Proteins play many vital roles in our bodies. Essentially proteins or polypeptides are complex compounds of amino acids that are needed by our bodies to regulate, function and construct organs and tissues in the body.

Proteins are integral to organisms, helping almost every cell process and are also critical to metabolism. For these reasons, detecting the presence or absence of protein, their size or molecular weight is vital. Protein analysis is crucial in

  • investigating a disease,
  • detecting the presence of allergenic protein in food samples and
  • evaluating whether genetic manipulation experiments were successful or not

There are different types of proteins in terms of their size and the arrangement of amino acids, having diverse molecular structures, nutritional characteristics, and chemical properties. Given the diverse nature of this vital biological element, there are three traditional techniques that researchers and scientists use for protein analysis:

  • protein separation,
  • western blotting technique, and
  • protein identification.

In this blog, our team at HHC will help you explore the western blot technique to understand the procedure and its uses for protein analysis

What is western blotting?

Developed by Harry Towbin and his colleagues in 1979, the western blot procedure is a typical cell and molecular biology procedure widely used in the analysis of proteins. Often known as protein immunoblotting, the western blot method allows researchers to determine the presence, size and quantity of particular proteins in a given sample. Three elements comprise the western blotting method:

1) separation by size,
2) transfer to a solid support or membrane, and
3) marking target protein using a proper primary and secondary antibody to visualise.

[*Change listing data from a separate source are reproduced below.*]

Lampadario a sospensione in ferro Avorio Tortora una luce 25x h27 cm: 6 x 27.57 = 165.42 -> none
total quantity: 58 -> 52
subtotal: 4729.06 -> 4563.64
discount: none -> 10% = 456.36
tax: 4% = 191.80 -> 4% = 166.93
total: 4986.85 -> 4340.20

western blotting procedure is very useful for identifying individual proteins from a complicated mixture of proteins isolated from cells that may have similar characteristics or sizes.

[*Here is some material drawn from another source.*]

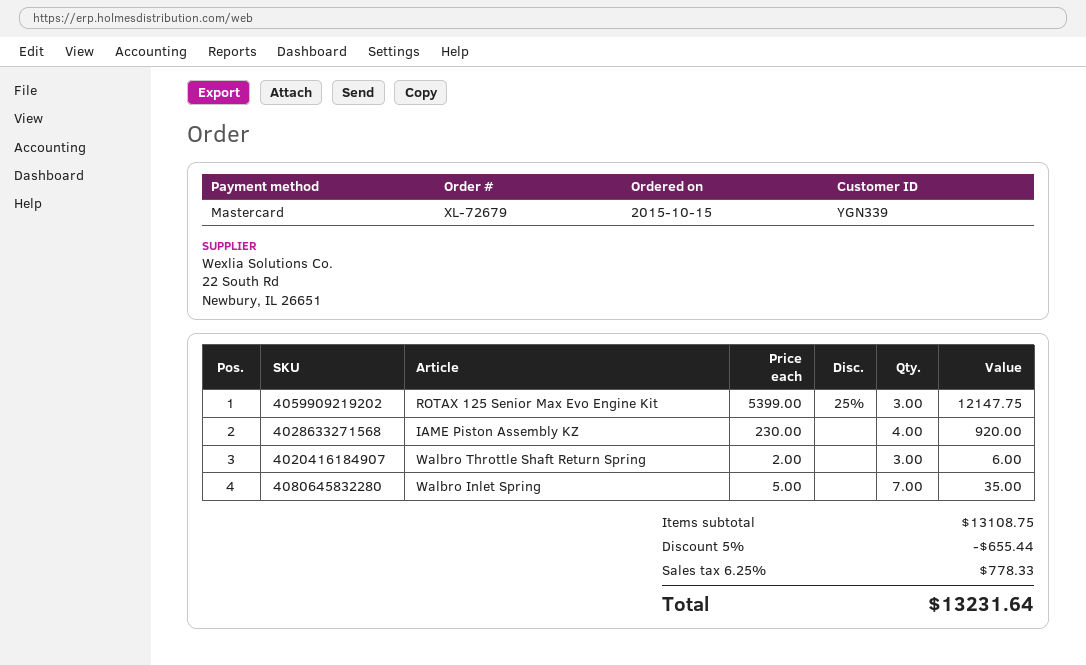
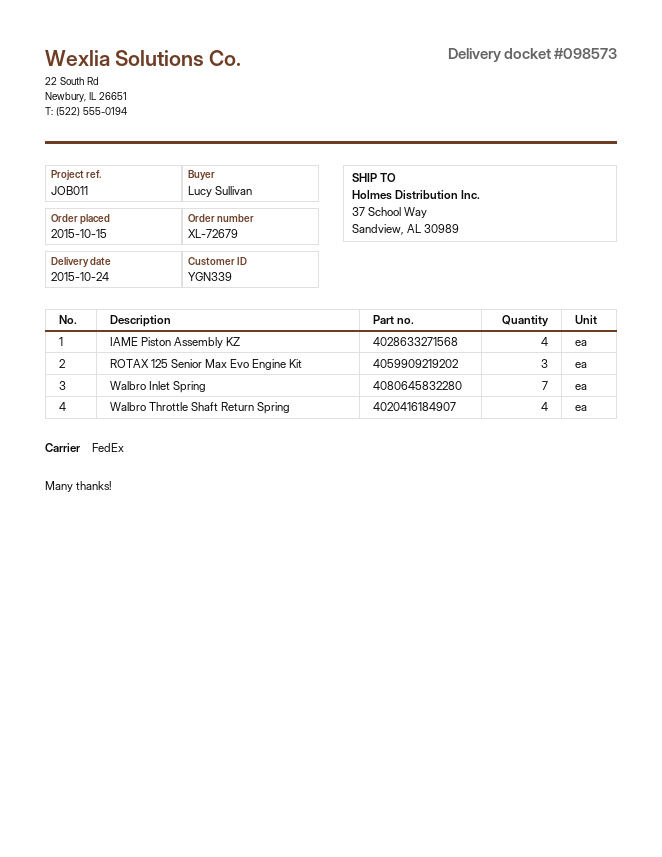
Walbro Throttle Shaft Return Spring: 3 -> 4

The principle of western blotting is based on the use of polypropylene gel electrophoresis and antibodies. In this technique, researchers can separate and identify proteins based on their molecular weight and type from a gel-like sample using electrophoresis, which acts as a molecular sieve. Next, the separated proteins are transferred to a membrane that produces a band for each protein. The membrane is then incubated with labelled antibodies specific to the protein of interest to create a coloured band. These antibodies can be identified, and the size and abundance of the bound proteins can be analysed in relation to established standards or controls.

How is the Western Blot procedure performed? 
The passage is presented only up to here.